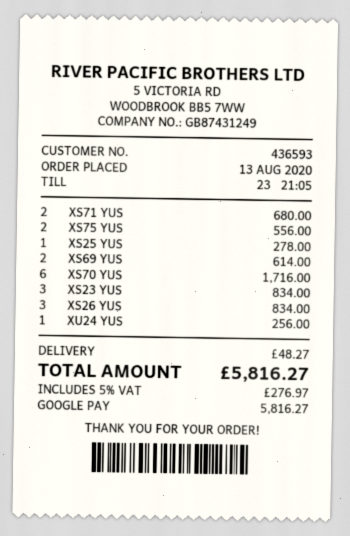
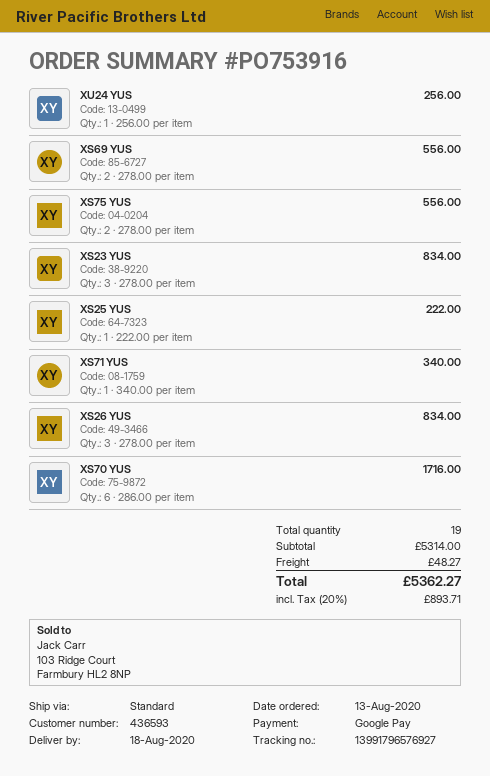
XS71 YUS: 2 for 680.00 -> 1 for 340.00
XS25 YUS: 1 for 278.00 -> 1 for 222.00
XS69 YUS: 2 for 614.00 -> 2 for 556.00
tax: 5% = 276.97 -> 20% = 893.71
total: 5816.27 -> 5362.27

----

> [Exercise objective]: Output the listing above exactly, excluding all pictures.

> [Task output]:
XS71 YUS: 2 for 680.00 -> 1 for 340.00
XS25 YUS: 1 for 278.00 -> 1 for 222.00
XS69 YUS: 2 for 614.00 -> 2 for 556.00
tax: 5% = 276.97 -> 20% = 893.71
total: 5816.27 -> 5362.27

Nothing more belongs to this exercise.